Copy only those lines which run from the line containing "(160, 395) none" to the end of the entries below, both inclusive, exactly as written and with no pictures.

◇ ◇ ◇ ◇ ◇

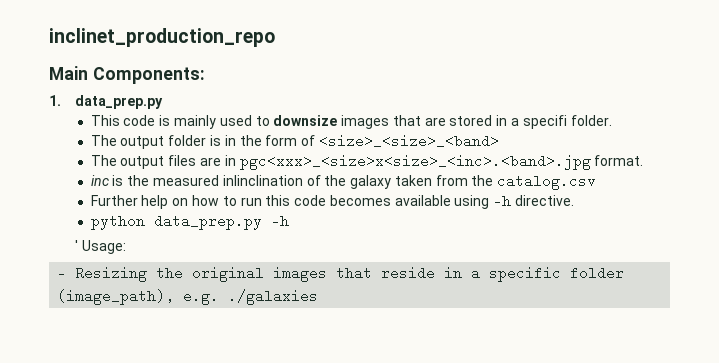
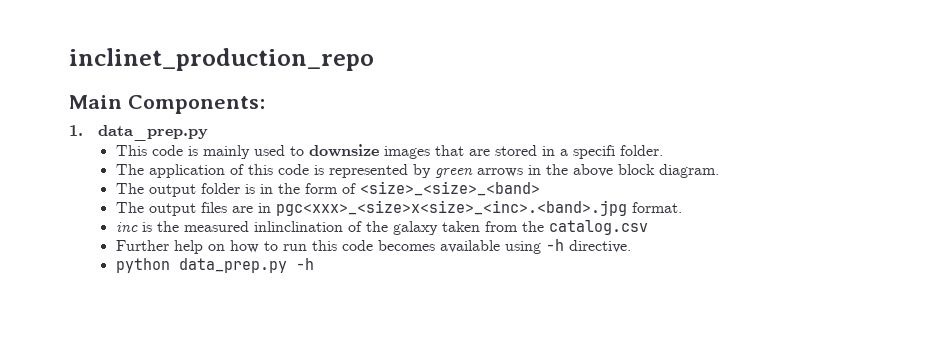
(612, 120) none -> [115,164,719,178] // The application of this code is represented by green arrows in the above block diagram.
[75,240,127,254] [57,266,625,282] [57,289,319,305] // ' Usage: // - Resizing the original images that reside in a specific folder (image_path), e.g. ./galaxies -> (314, 264) none

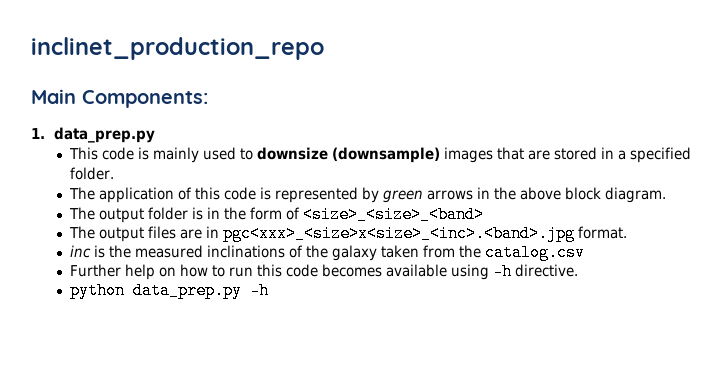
(379, 150) none -> [332,147,441,163] (downsample)
[572,145,615,159] specifi -> [630,147,692,163] specified
[253,221,343,232] inlinclination -> [207,245,286,258] inclinations

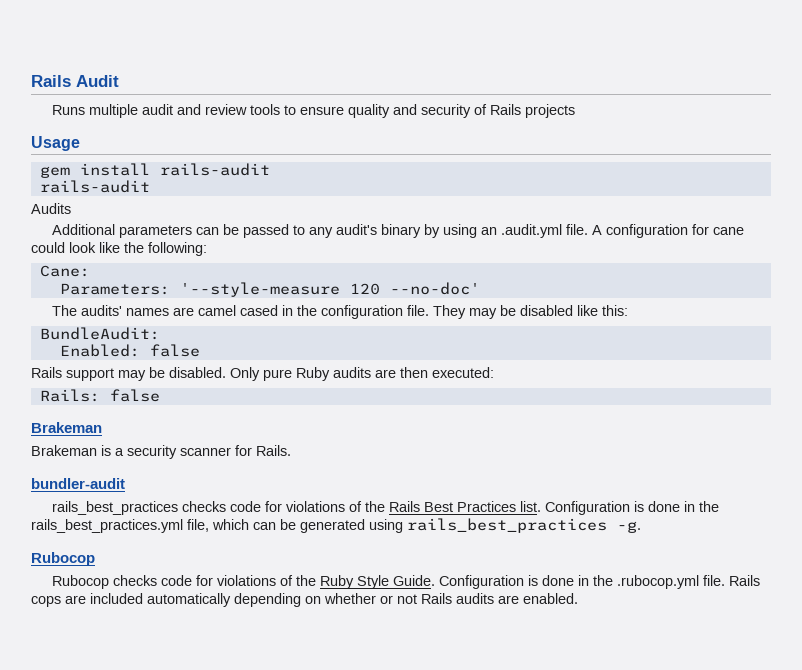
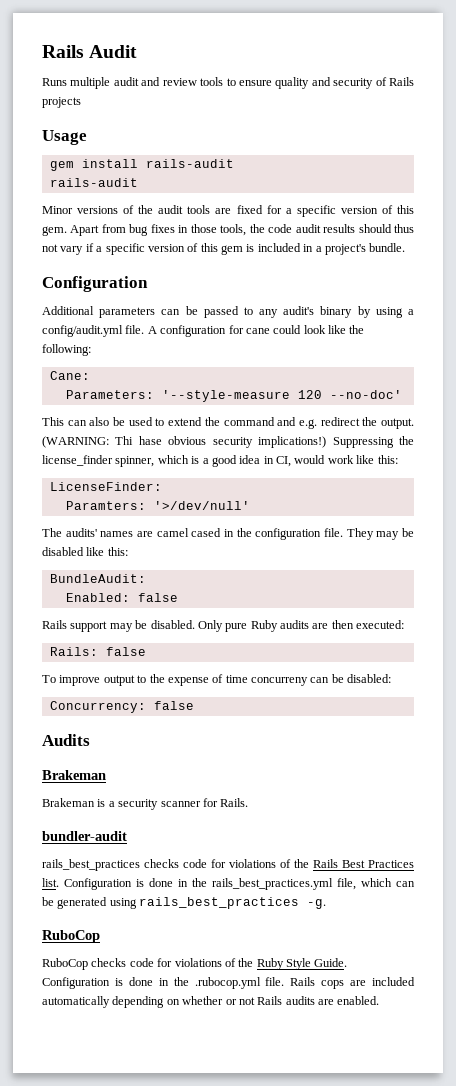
[31,203,71,214] Audits -> [42,205,414,217] [42,224,414,236] [42,243,406,255] [42,276,148,292] Minor versions of the audit tools are fixed for a specific version of this gem. Apart from bug fixes in those tools, the code audit results should thus not vary if a specific version of this gem is included in a project's bundle. // Configuration
[481,224,563,238] an .audit.yml -> [408,309,415,315] [42,325,123,337] a config/audit.yml
(480, 288) none -> [42,417,414,429] [42,436,414,448] [42,455,398,467] [49,482,162,491] [65,501,250,510] // This can also be used to extend the command and e.g. redirect the output. (WARNING: Thi hase obvious security implications!) Suppressing the license_finder spinner, which is a good idea in CI, would work like this: // LicenseFinder: // Paramters: '>/dev/null'
(160, 395) none -> [42,674,392,686] [49,701,194,713] [42,734,90,746] // To improve output to the expense of time concurreny can be disabled: // Concurrency: false // Audits
[31,552,95,566] [52,575,110,589] Rubocop // Rubocop -> [42,930,100,943] [42,958,88,970] RuboCop // RuboCop

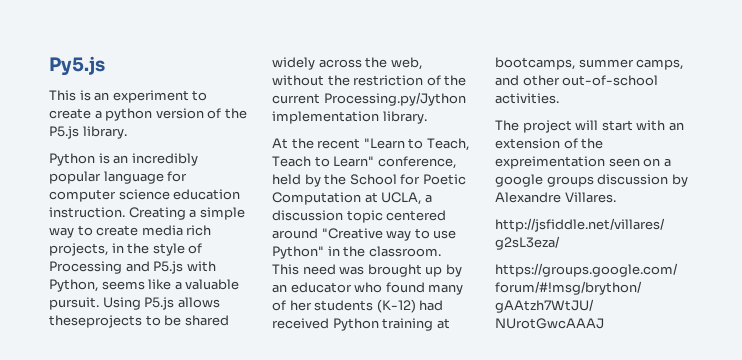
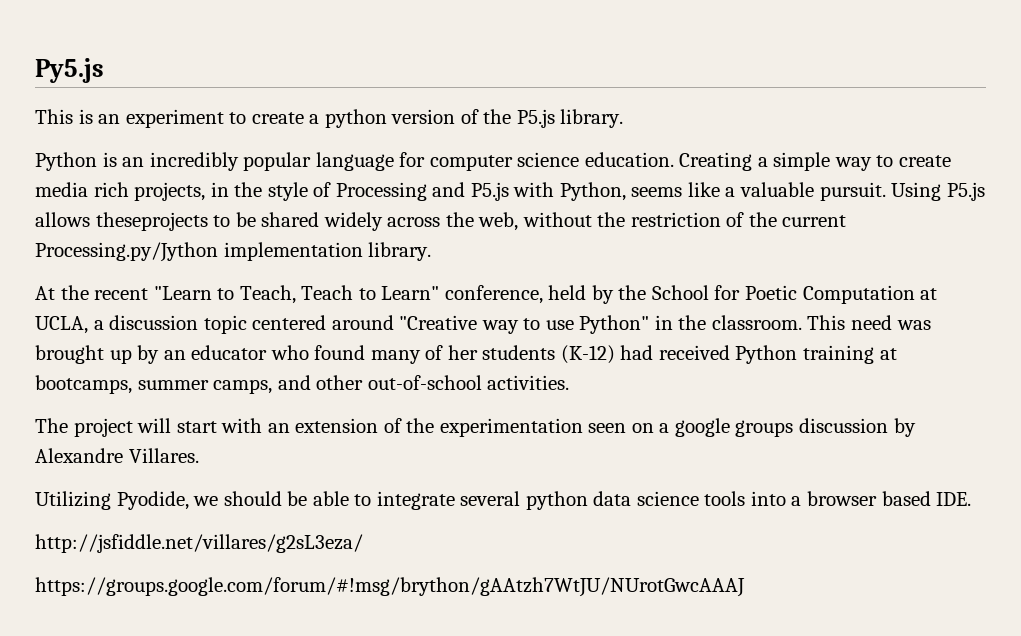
[173,189,241,200] [49,207,125,218] education instruction. -> [584,152,674,167] education.
[495,156,605,169] expreimentation -> [439,418,583,437] experimentation
(616, 197) none -> [35,491,972,510] // Utilizing Pyodide, we should be able to integrate several python data science tools into a browser based IDE.

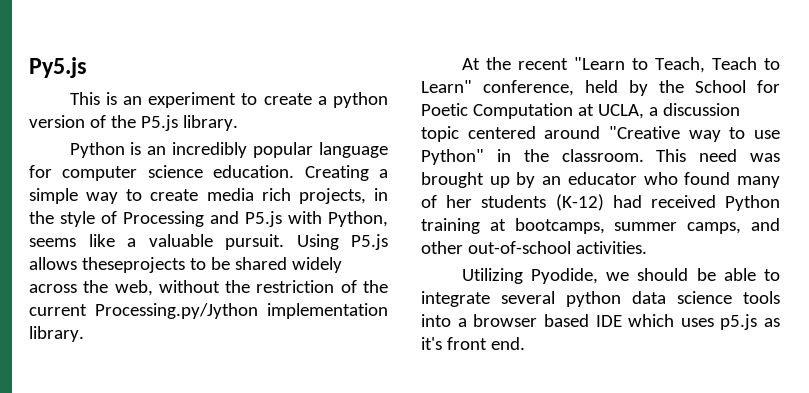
[35,418,916,437] [35,448,199,463] // The project will start with an extension of the experimentation seen on a google groups discussion by Alexandre Villares. -> (647, 247) none
[936,492,972,506] [35,534,363,553] [35,577,745,597] IDE. // http://jsfiddle.net/villares/g2sL3eza/ // https://groups.google.com/forum/#!msg/brython/gAAtzh7WtJU/NUrotGwcAAAJ -> [595,314,780,330] [421,337,525,350] IDE which uses p5.js as it's front end.

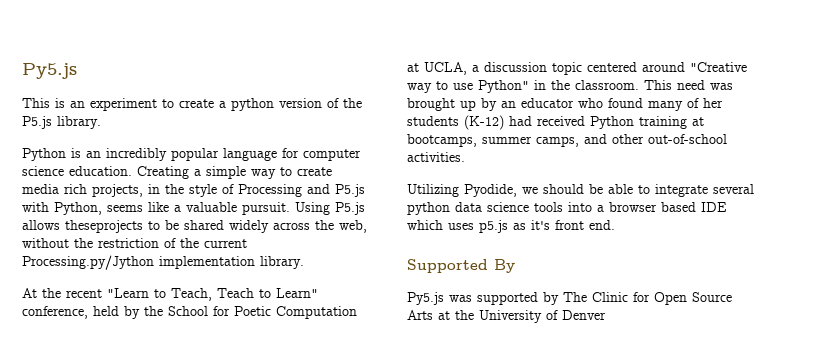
(525, 343) none -> [407,259,515,273] [407,292,732,305] [407,310,606,323] // Supported By // Py5.js was supported by The Clinic for Open Source Arts at the University of Denver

◇ ◇ ◇ ◇ ◇

> TASK SOLUTION:
(160, 395) none -> [42,674,392,686] [49,701,194,713] [42,734,90,746] // To improve output to the expense of time concurreny can be disabled: // Concurrency: false // Audits
[31,552,95,566] [52,575,110,589] Rubocop // Rubocop -> [42,930,100,943] [42,958,88,970] RuboCop // RuboCop

[173,189,241,200] [49,207,125,218] education instruction. -> [584,152,674,167] education.
[495,156,605,169] expreimentation -> [439,418,583,437] experimentation
(616, 197) none -> [35,491,972,510] // Utilizing Pyodide, we should be able to integrate several python data science tools into a browser based IDE.

[35,418,916,437] [35,448,199,463] // The project will start with an extension of the experimentation seen on a google groups discussion by Alexandre Villares. -> (647, 247) none
[936,492,972,506] [35,534,363,553] [35,577,745,597] IDE. // http://jsfiddle.net/villares/g2sL3eza/ // https://groups.google.com/forum/#!msg/brython/gAAtzh7WtJU/NUrotGwcAAAJ -> [595,314,780,330] [421,337,525,350] IDE which uses p5.js as it's front end.

(525, 343) none -> [407,259,515,273] [407,292,732,305] [407,310,606,323] // Supported By // Py5.js was supported by The Clinic for Open Source Arts at the University of Denver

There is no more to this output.